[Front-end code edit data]
⁂

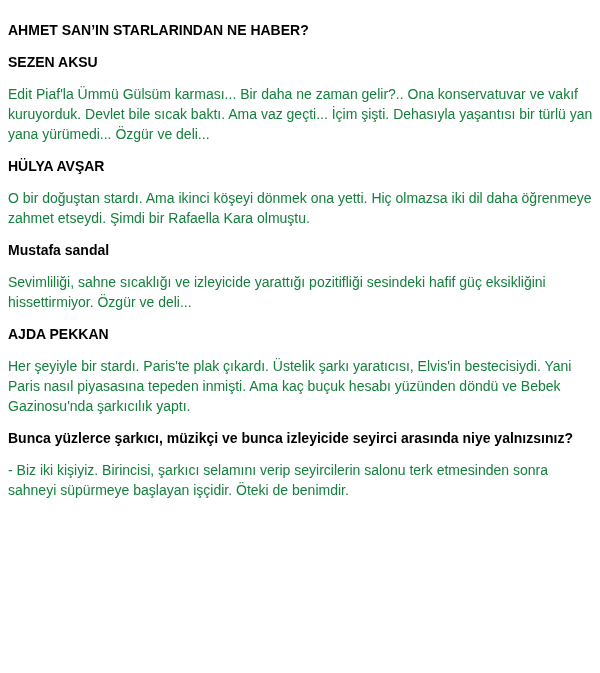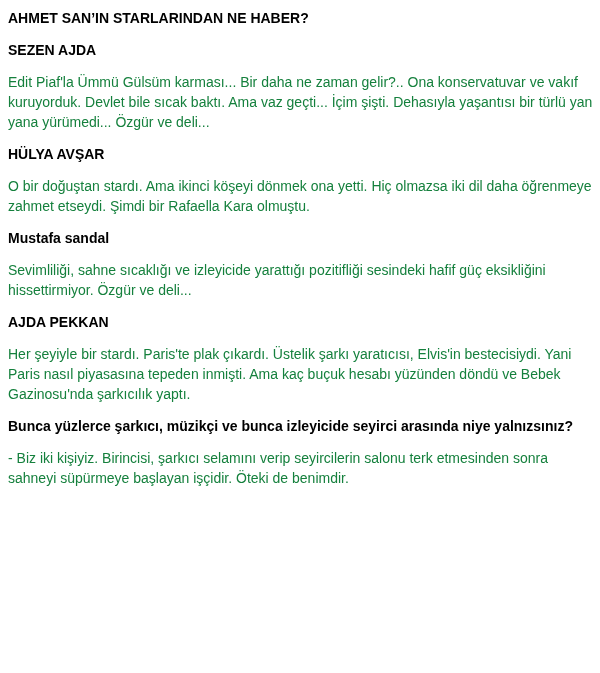--- a/index.html
+++ b/index.html
@@ -20,40 +20,40 @@
   }
   .page .title,
   .page .intro,
   .page .section-heading,
   .page .question {
     font-weight: bold;
     color: #000000;
     margin: 12px 0;
   }
   .page .title {
-    margin-top: 0;
+    margin-top: 12px;
     font-size: 14px;
   }
   .page .body-text,
   .page .answer {
     font-weight: normal;
     color: #15803d;
     margin: 12px 0;
   }
 </style>
 </head>
 <body>
 
 <div class="page">
 
   <div class="title">AHMET SAN’IN STARLARINDAN NE HABER?</div>
 
 
   <div class="section">
-    <div class="section-heading">SEZEN AJDA</div>
+    <div class="section-heading">SEZEN AKSU</div>
     <p class="body-text">Edit Piaf'la Ümmü Gülsüm karması... Bir daha ne zaman gelir?.. Ona konservatuvar ve vakıf kuruyorduk. Devlet bile sıcak baktı. Ama vaz geçti... İçim şişti. Dehasıyla yaşantısı bir türlü yan yana yürümedi... Özgür ve deli...</p>
   </div>
 
   <div class="section">
     <div class="section-heading">HÜLYA AVŞAR</div>
     <p class="body-text">O bir doğuştan stardı. Ama ikinci köşeyi dönmek ona yetti. Hiç olmazsa iki dil daha öğrenmeye zahmet etseydi. Şimdi bir Rafaella Kara olmuştu.</p>
   </div>
 
 
   <div class="section">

⁂

- [Task description]: Every line in the records that holds the word "weight" should be copied into the answer.

- [Written reply]:
     font-weight: bold;
     font-weight: normal;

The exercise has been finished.